The Go-Grow Era: 1996-2000
Spurred on by the promise of the Internet and deregulation of the Telecommunications Act of 1996, telecom and Internet related firms had capital thrown at their feet during the late 1990's. According the National Venture Capital Association, the amount of venture capital invested in Internet and communications companies grew from $6.6 billion in 1998 to $65.5 billion in 2000. Entrepreneurs were incentivized by venture capitalists and Wall Street to aggressively attack the newly deregulated, $100 billion local voice market and the explosive growth Internet market. The large sums of money available created a "land-grab" mentality as venture capitalists pushed their portfolio companies to grow as quickly as possible. A "growth at any cost" mentality was pervasive, and, as a result, too many companies were funded, many of which were premised on unreasonable business plan assumptions.
More than 300 competitive local exchange carriers ("CLECs") were formed during the late 1990's and many of them spent heavily to plant flags in new markets to build a larger platform for growth. The public markets reinforced this behavior by valuing the early CLECs at huge multiples of property, plant and equipment (PP&E), incenting them to grow and spend as fast as possible. Data-CLECs ("DLECs"), such as Covad and Northpoint, raced to build collocations in Regional Bell Operating Company ("RBOC") central offices. Building-centric providers ("BLECs") rushed to lock up large property owners for building access agreements. Although these actions were costly, the financing markets for start-up telecoms had never been better and there was ample capital to finance them.
The Bubble Bursts
Like all good parties, the music had to end eventually and so it did with communications providers starting in early 2000. As the Nasdaq began to fall from its peak in March 2000, many private and public investors became much more discerning with their investment capital. The promise of performance that had allowed companies to raise billions of dollars was no longer enough. The market began to focus on actual performance, such as revenue and cash flow, instead of hype. Telecom and other technology companies shed millions of dollars in market value and IPOs were reduced to a trickle. In the hangover period that followed the wild party, communications providers saw both the debt markets and public equity markets close completely.
Firms that not long ago had been urged by their investors to grow quickly and aggressively found themselves whipsawed into a period of retrenchment, restructuring, or worse, bankruptcy. All sectors of competitive communications market were hurt: BLECs that had paid high prices for building access rights and opened too many markets, thereby creating unsustainable expense structures; DLECs that had built too many collocations and acquired too few customers lost millions of dollars; and, CLECs that had been proficient at spending capital but poor at acquiring customers wound up with underutilized networks and negative cash flow.

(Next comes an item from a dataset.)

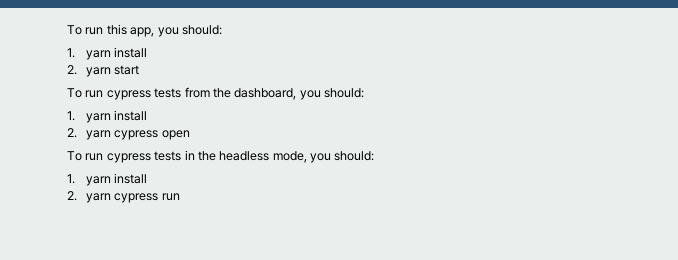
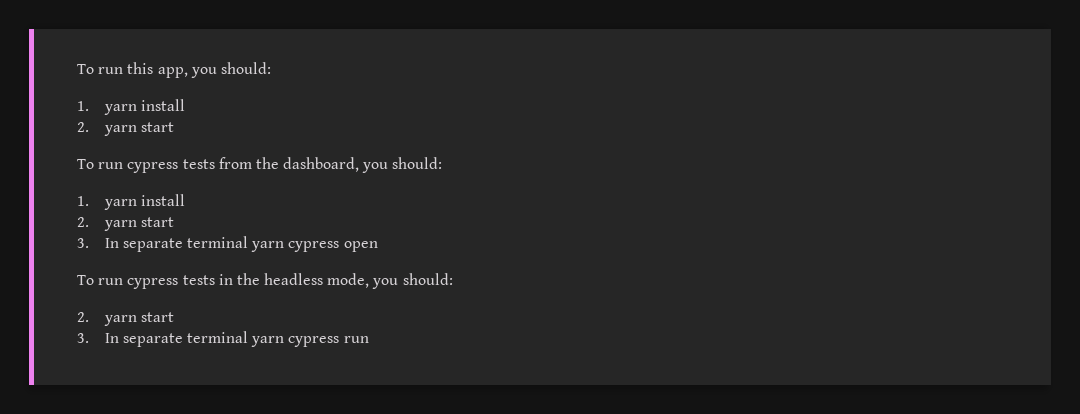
(112, 135) none -> [140,217,174,227] [77,236,285,252] start // 3. In separate terminal yarn
[67,173,148,186] [67,191,77,201] 1. yarn install // 2. -> [77,312,174,326] [77,331,249,347] 2. yarn start // 3. In separate terminal

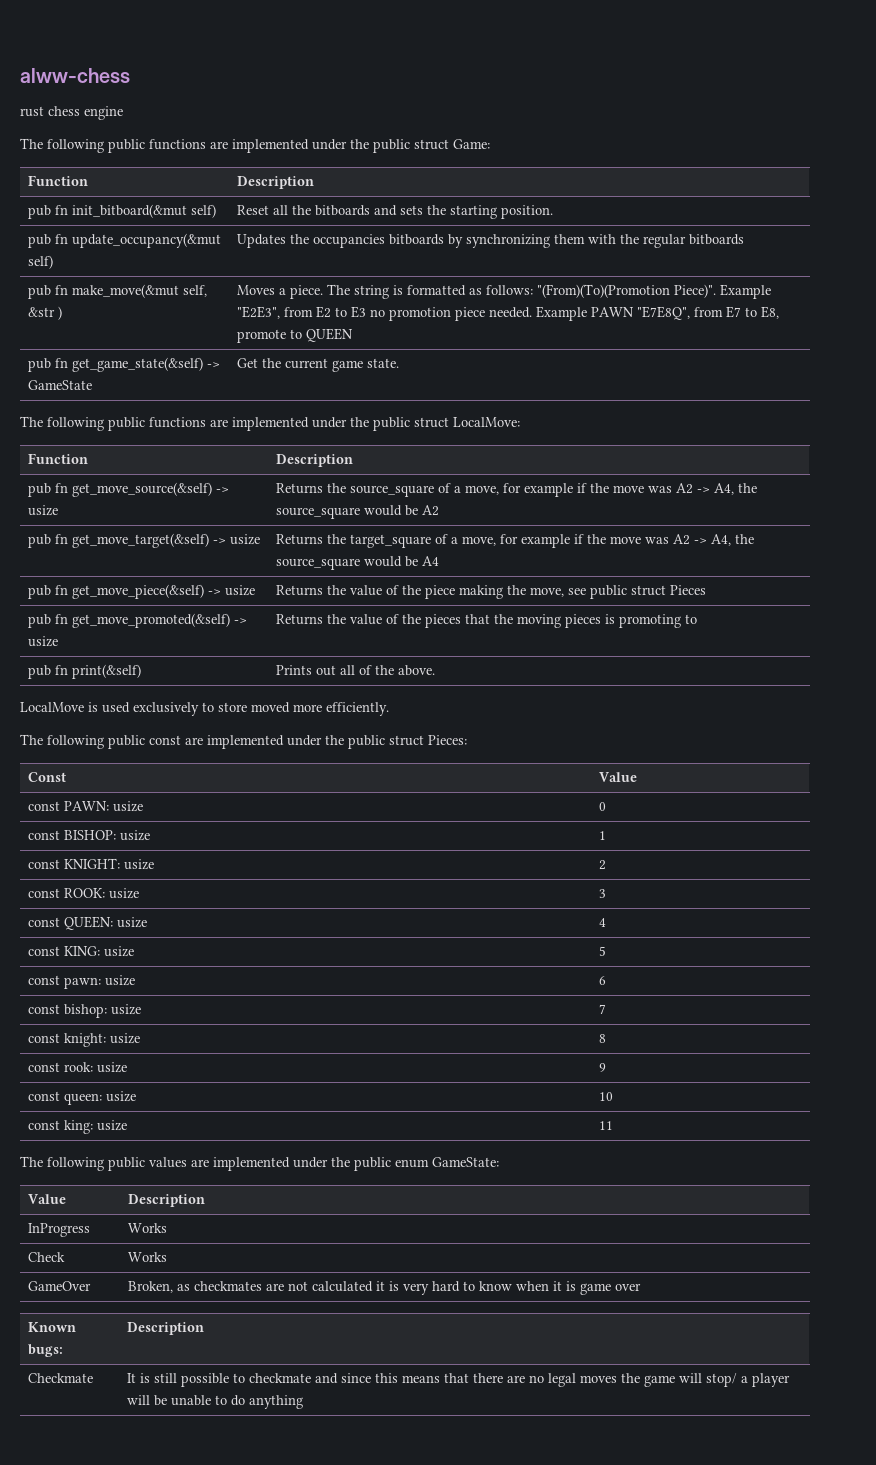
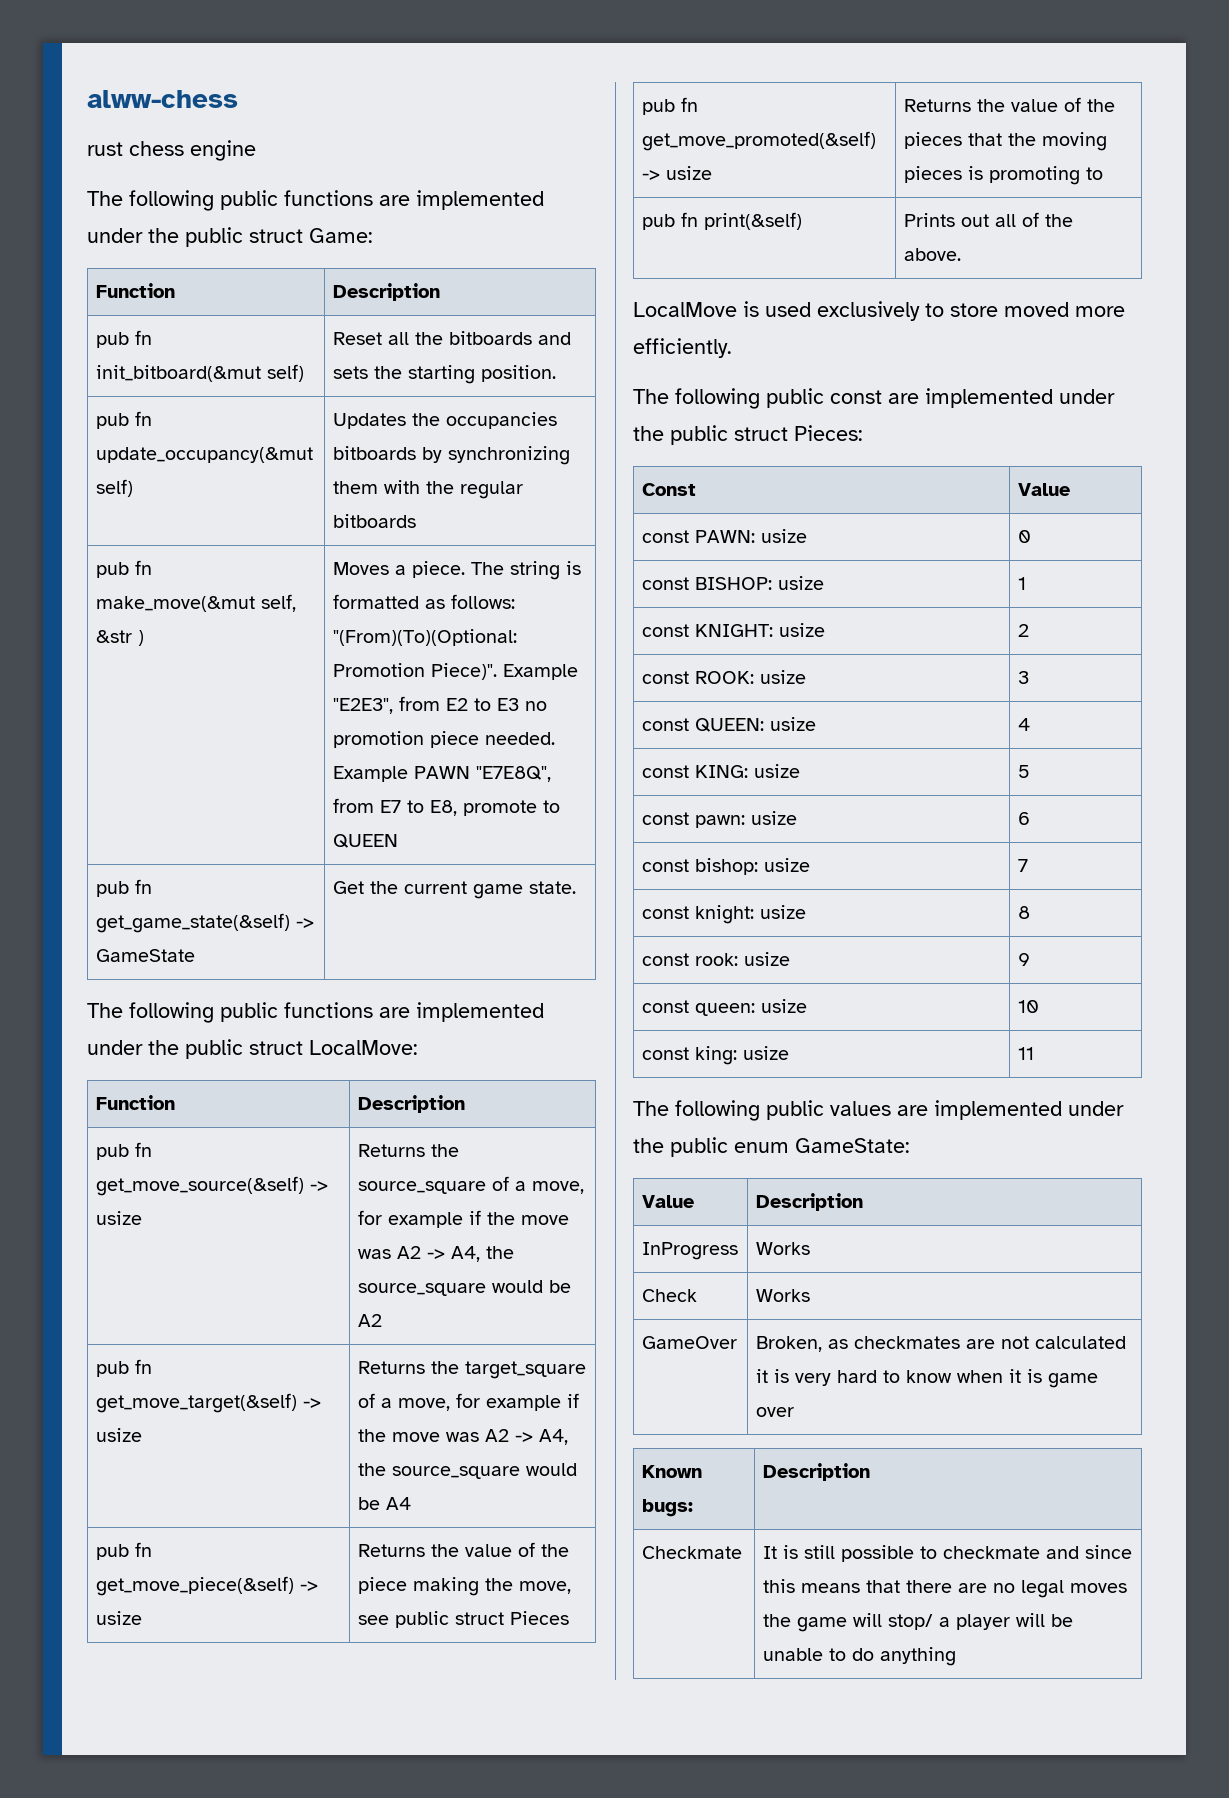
[537,284,671,298] "(From)(To)(Promotion -> [332,629,517,646] [332,663,425,677] "(From)(To)(Optional: Promotion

Firms that previously could do no wrong on Wall Street now found themselves needing additional capital to survive but with little hope of raising additional equity. Companies pulled back on operating expenses to extend their life with the cash on hand. "Burn rate" replaced "growth rate" as the new buzz words in the start-up industry. Venture capitalists began a triage period, separating the dying from potentially viable companies among their portfolio in the wake of the markets' about-face. Many companies simply went out of business, unable to stem the bleeding.
The New Old Economy: 2001
So where's the good news? Ironically, the wreckage affecting the communications service market may prove to be a long term plus for the industry. Capitalism is a game of survival of the fittest and this recent process will continue to clear the market of the weakest competitors and allow a stronger competitive communications industry to emerge. The demand for broadband services continues to grow and no one is expecting the growth rate to abate any time soon. There is still a lot of private equity capital patiently waiting on the sidelines for the appropriate opportunities. For now, the world has gone back to basics. Investors and management are now focused on fully funded, more rational business plans. Service providers that have fundamentally sound businesses will always find investors willing to back them. The service providers that survive this shakeout should be stronger and face a less competitive environment.
Conclusion
Until this market shakeout has ended, which we believe may not occur for another two to three quarters, it may be difficult for prospective customers or business partners to know how viable a communications service provider really is. Not too long ago, one could take comfort that a public company was stronger than a private company and, therefore, was more likely to survive long term. That's not necessarily the case now as we have witnessed a number of public companies fail recently.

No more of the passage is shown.